(Source data)
__________

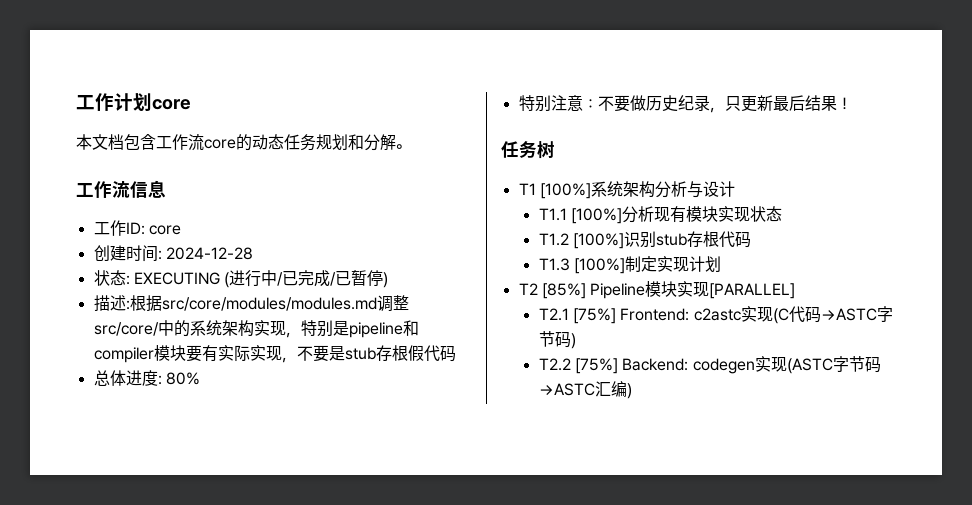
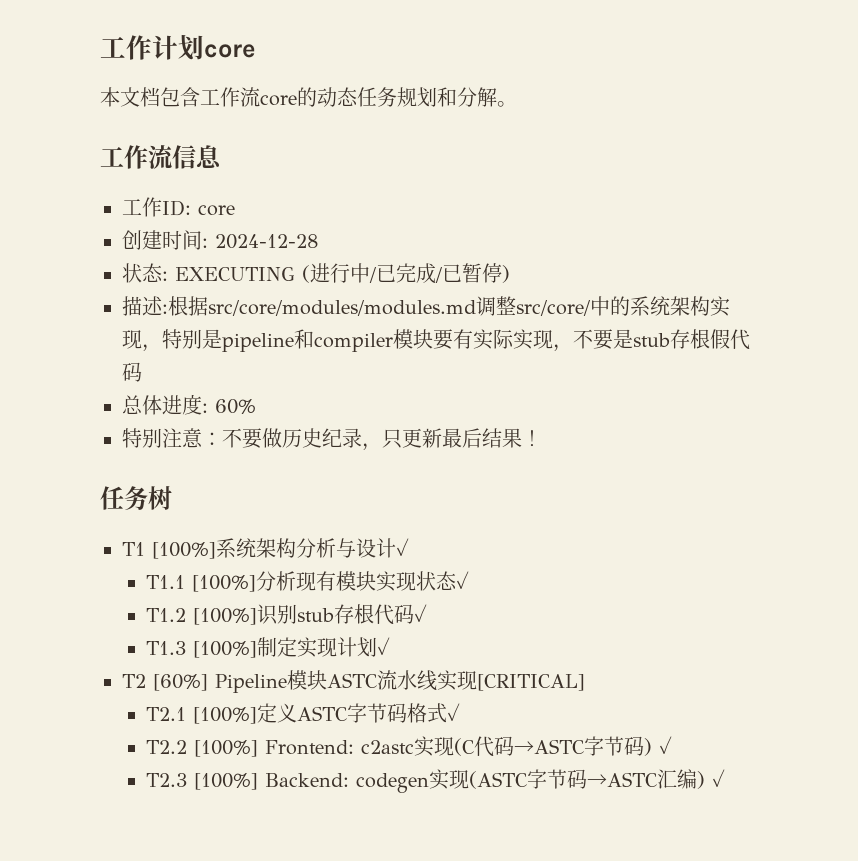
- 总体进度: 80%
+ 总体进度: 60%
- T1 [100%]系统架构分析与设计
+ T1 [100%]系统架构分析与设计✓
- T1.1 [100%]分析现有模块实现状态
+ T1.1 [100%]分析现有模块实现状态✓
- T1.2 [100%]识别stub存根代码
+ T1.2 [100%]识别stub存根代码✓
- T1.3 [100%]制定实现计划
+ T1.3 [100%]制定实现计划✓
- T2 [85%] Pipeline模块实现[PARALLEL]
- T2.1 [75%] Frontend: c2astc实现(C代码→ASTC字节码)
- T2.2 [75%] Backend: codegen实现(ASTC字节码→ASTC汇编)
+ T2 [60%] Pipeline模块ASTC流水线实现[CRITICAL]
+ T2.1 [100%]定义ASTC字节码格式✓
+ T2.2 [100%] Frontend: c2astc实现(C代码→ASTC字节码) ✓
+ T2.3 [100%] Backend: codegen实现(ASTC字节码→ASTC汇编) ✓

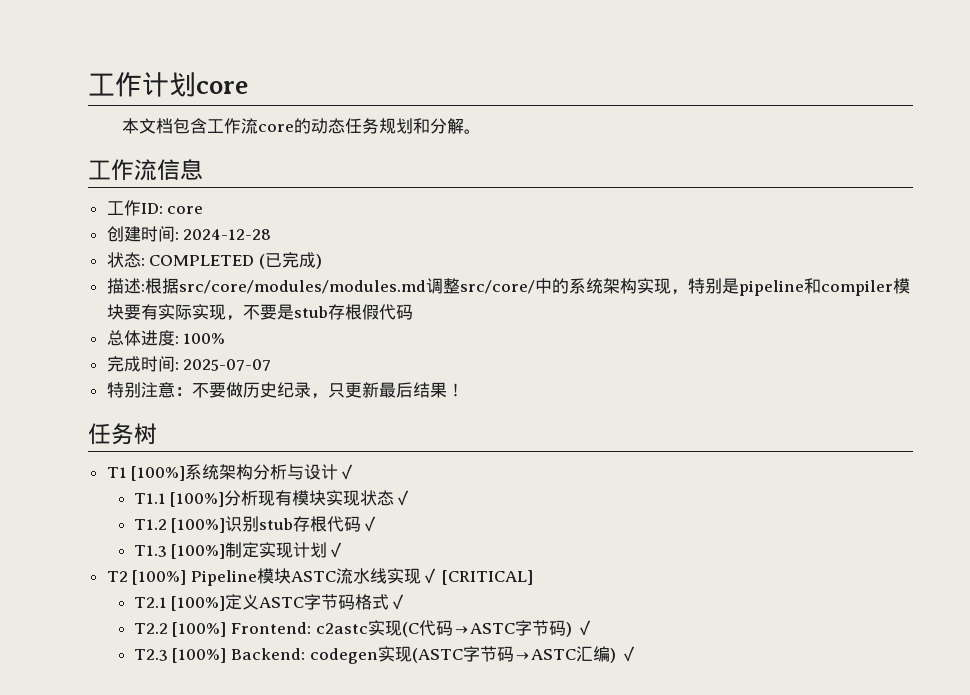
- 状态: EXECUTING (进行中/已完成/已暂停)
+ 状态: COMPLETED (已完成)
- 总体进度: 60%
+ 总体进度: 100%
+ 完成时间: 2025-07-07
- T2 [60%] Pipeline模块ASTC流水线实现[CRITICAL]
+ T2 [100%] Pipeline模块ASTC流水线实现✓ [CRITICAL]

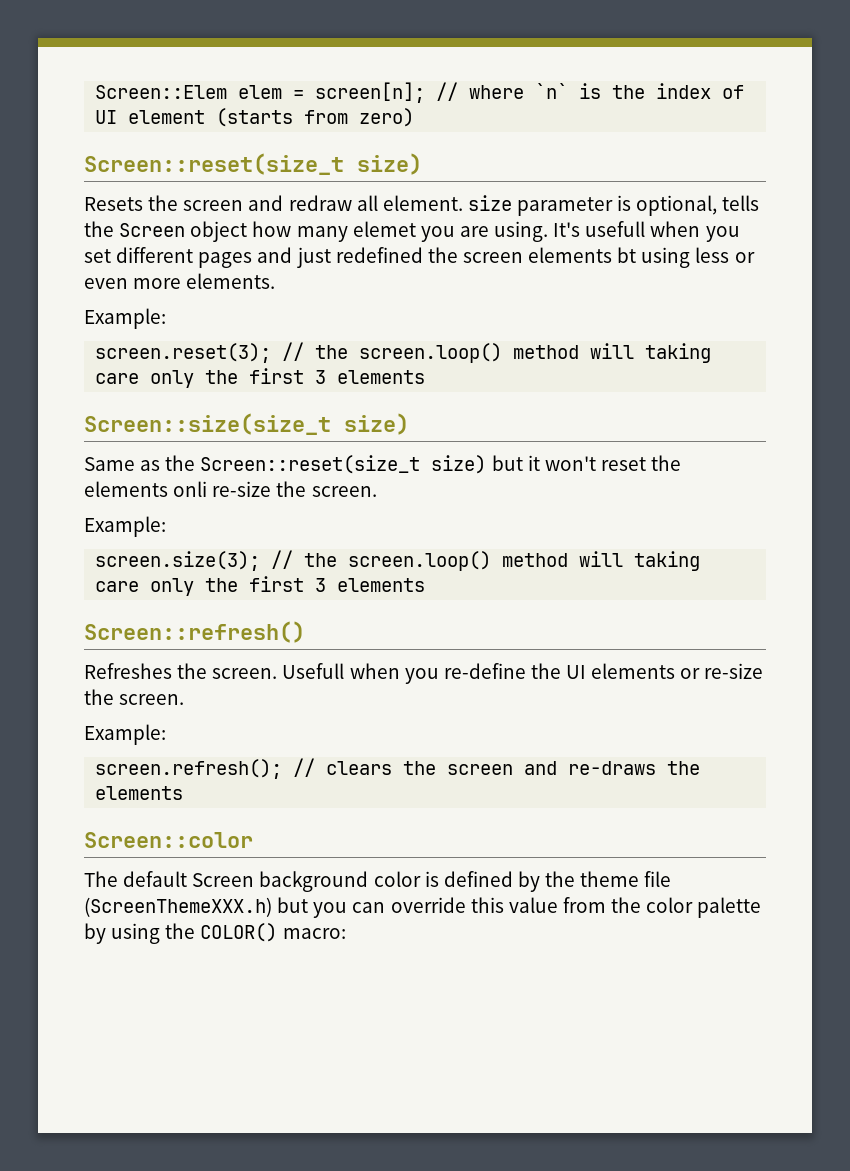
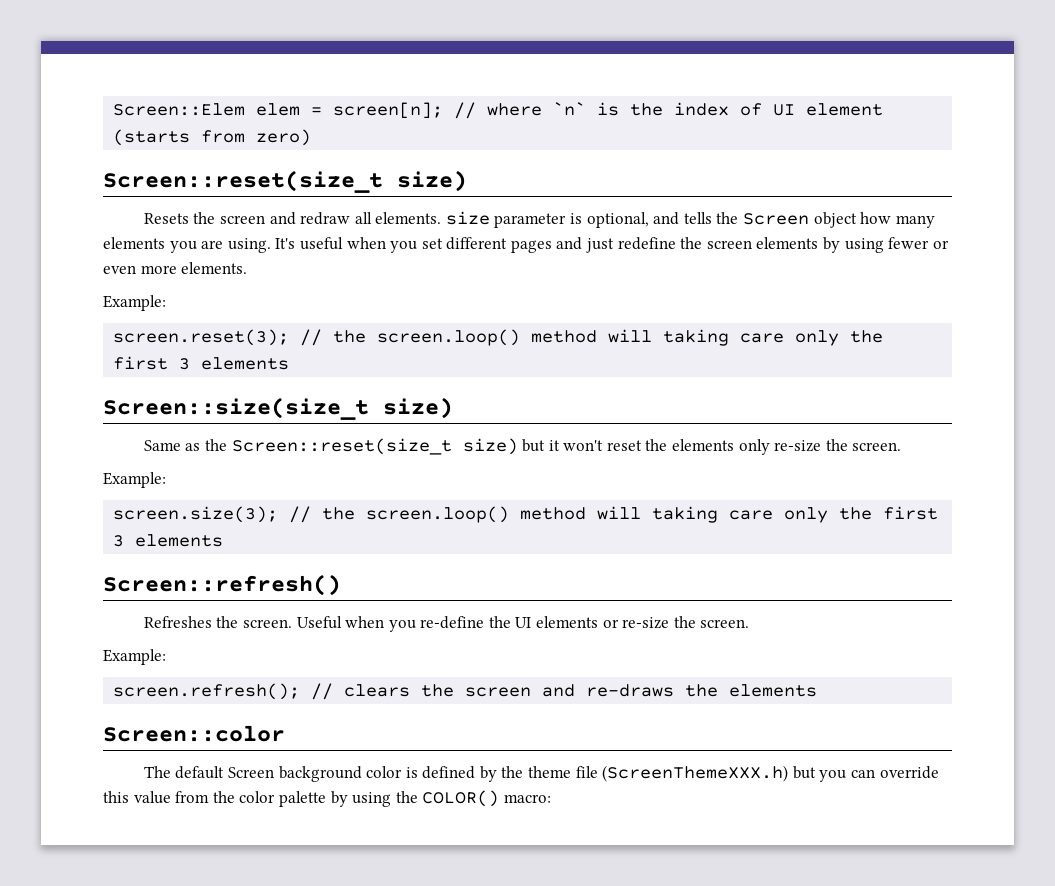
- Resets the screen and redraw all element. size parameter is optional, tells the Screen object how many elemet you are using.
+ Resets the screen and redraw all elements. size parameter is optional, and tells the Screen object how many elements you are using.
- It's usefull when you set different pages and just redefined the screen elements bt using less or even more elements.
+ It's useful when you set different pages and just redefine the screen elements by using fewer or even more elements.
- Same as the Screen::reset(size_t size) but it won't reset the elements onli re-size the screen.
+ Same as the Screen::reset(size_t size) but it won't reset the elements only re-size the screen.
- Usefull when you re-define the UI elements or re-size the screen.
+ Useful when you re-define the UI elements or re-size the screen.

__________

**PROBLEM**
Would you copy out each line of the records above where the word "many" occurs?

**TASK SOLUTION**
- Resets the screen and redraw all element. size parameter is optional, tells the Screen object how many elemet you are using.
+ Resets the screen and redraw all elements. size parameter is optional, and tells the Screen object how many elements you are using.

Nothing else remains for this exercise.